Tampoco se trata, como dijo el cínico contertulio de su santidad a la salida de la reunión, con su voz falsamente meliflua y su tono de “malparidito”, de que Santos “afloje un poquito”; más para dónde, habría que decirle, si el 99 % de las propuestas que hicieron luego del triunfo del NO el dos de octubre fueron incluidas en el nuevo acuerdo y no tuvieron al menos la sensatez para reconocerlo; por el contrario, una vez lograron alzarse con el triunfo de la modificación sustancial del texto, se envalentonaron nuevamente para volver a decir NO, el mismo que advertíamos quienes no nos engañamos con la imagen nada apostólica del personaje.
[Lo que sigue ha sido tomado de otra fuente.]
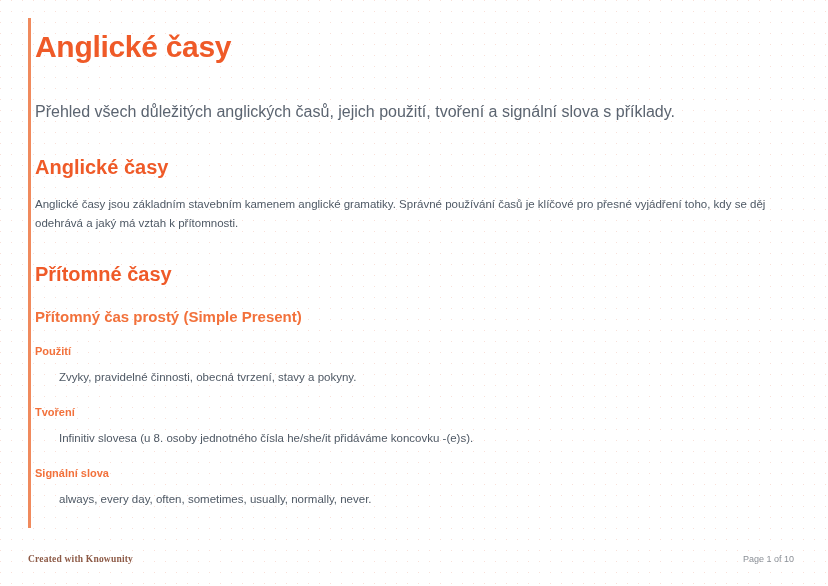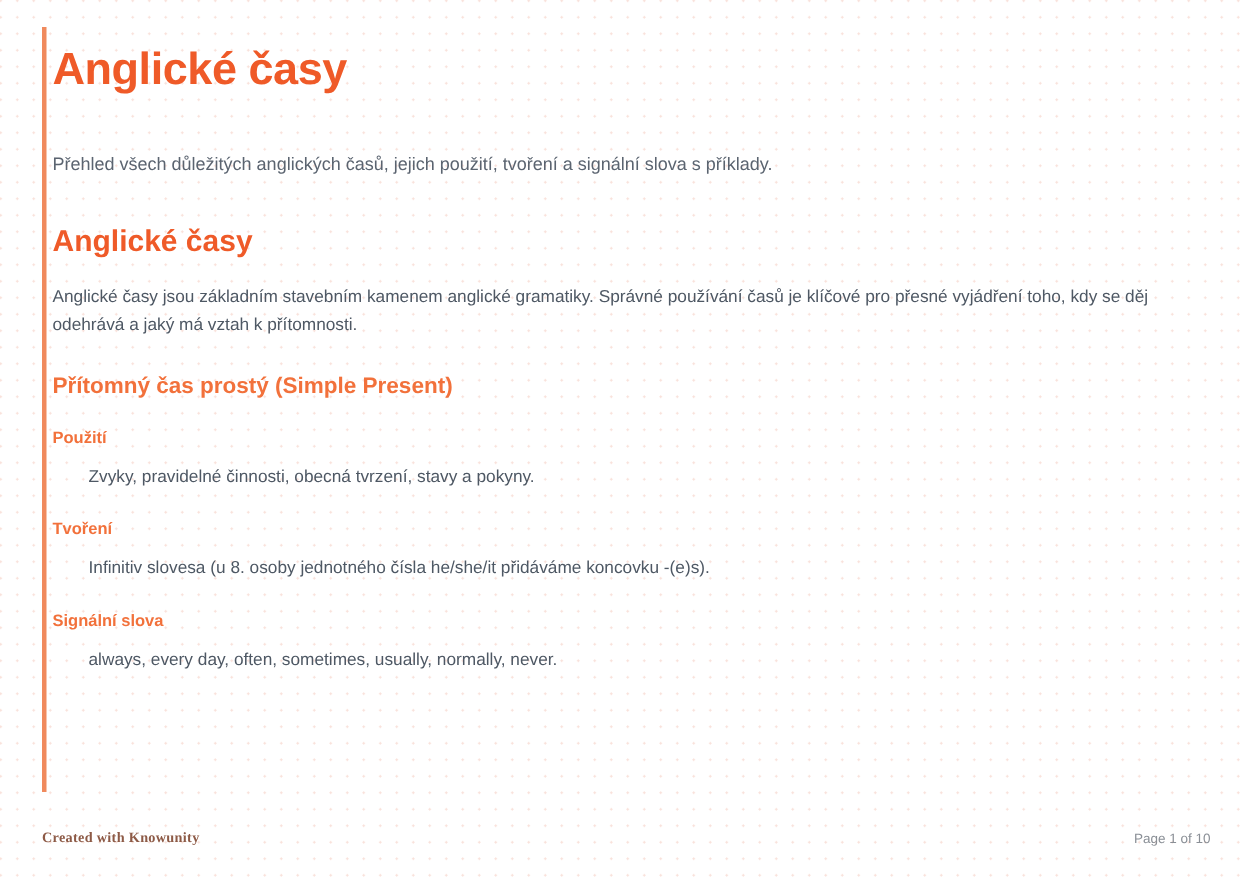--- a/index.html
+++ b/index.html
@@ -42,7 +42,7 @@
     margin: 12px 0 0 0;
   }
   .subtitle {
-    font-size: 12px;
+    font-size: 16px;
     color: #5b6470;
     margin: 36px 0 0 0;
     line-height: 1.5;

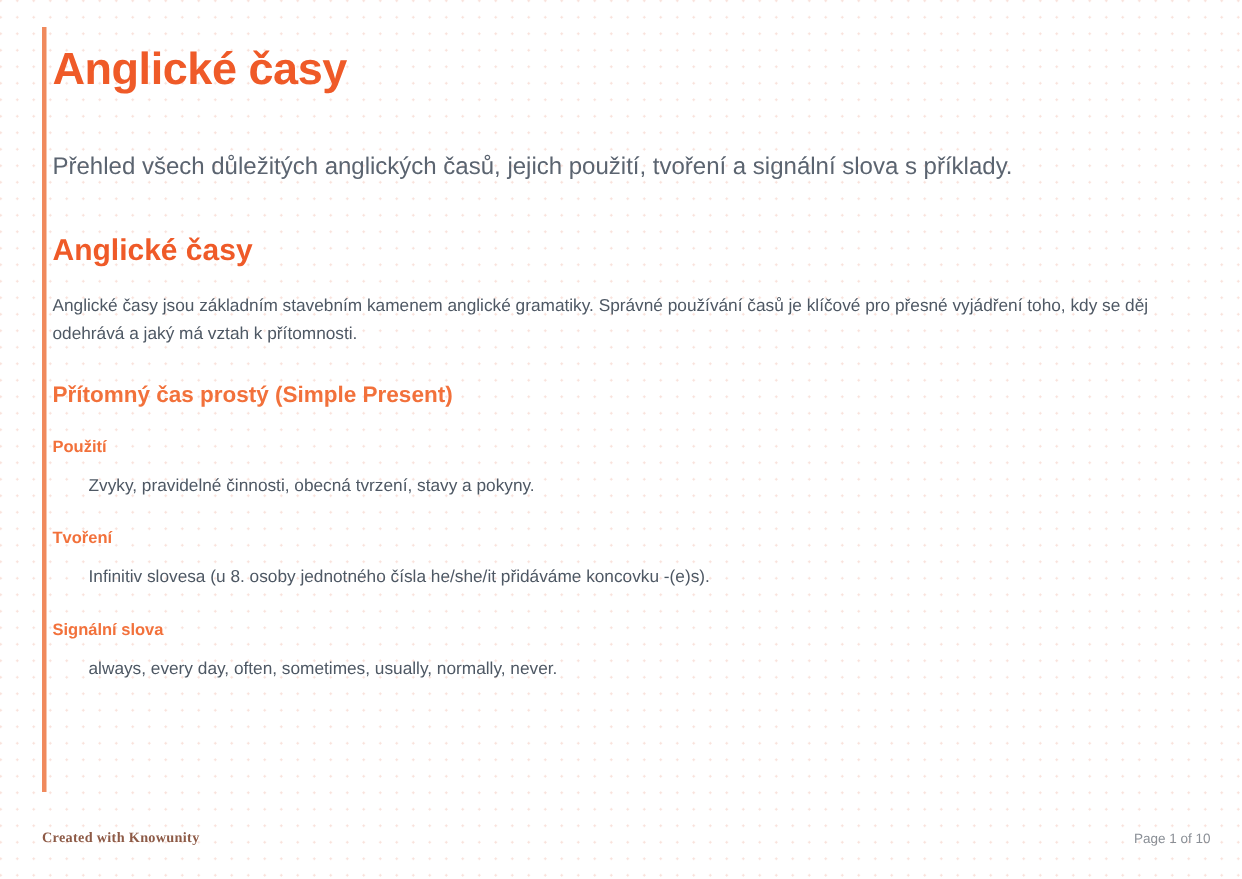--- a/index.html
+++ b/index.html
@@ -126,6 +126,7 @@
 
     <p class="para">Anglické časy jsou základním stavebním kamenem anglické gramatiky. Správné používání časů je klíčové pro přesné vyjádření toho, kdy se děj odehrává a jaký má vztah k přítomnosti.</p>
 
+    <h2 class="h2-big">Přítomné časy</h2>
 
     <h3 class="h3">Přítomný čas prostý (Simple Present)</h3>
 

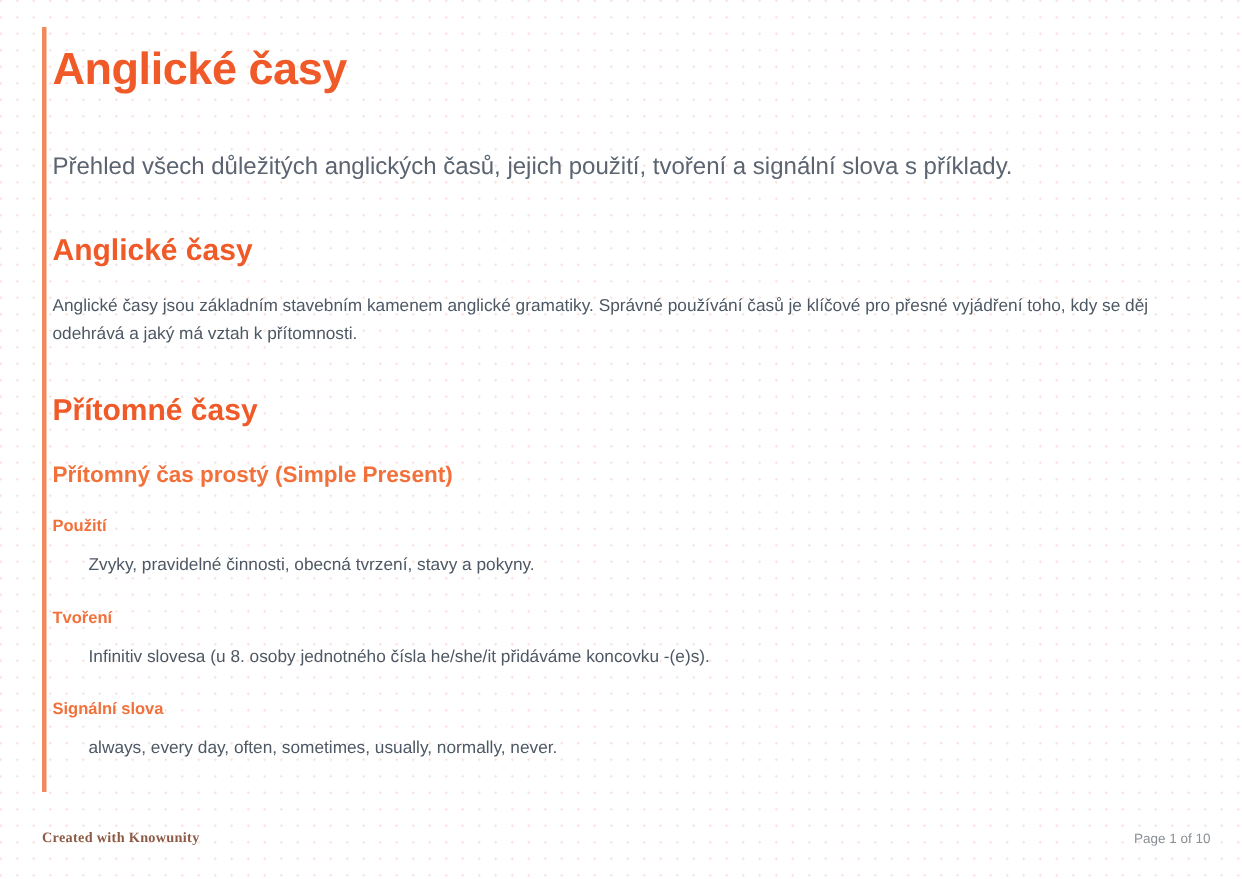--- a/index.html
+++ b/index.html
@@ -104,7 +104,7 @@
   }
   .footer-right {
     position: absolute;
-    right: 21px;
+    right: 34px;
     bottom: 12px;
     font-size: 9px;
     color: #8a8f96;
Él y su partido, que por demás se alzaron como únicos dueños del triunfo del NO, tenían claro de antemano que tocaba seguir tirando la cuerda porque estamos en las primeras de cambio de una nueva campaña electoral, en la que el absurdo dilema del SI o NO a la paz o la continuidad de la guerra vuelve a ofrecer los réditos y se convierte en factor decisorio para la elección del nuevo presidente, como prácticamente ha ocurrido durante las dos últimas décadas.
Esperemos, para sacarle algún provecho, que el estéril encuentro con el Papa Francisco haya servido al menos para que quienes aún no lo han logrado se convenzan de que en Colombia la paz no es con sino contra Uribe. Llevado ya el intento al santuario mayor del que él mismo es devoto, no se entendería que se siga esperando un cambio de actitud de quien sólo piensa y actúa desde el ámbito de su personalidad cargada de odio, su mezquindad y su soberbia.
A los que todavía tenemos esperanzas sólo nos resta insistir y seguir creyendo en que es posible que esta absurda guerra por fin termine, o que al menos “afloje un poquito”, así haya otros que sigan apretando.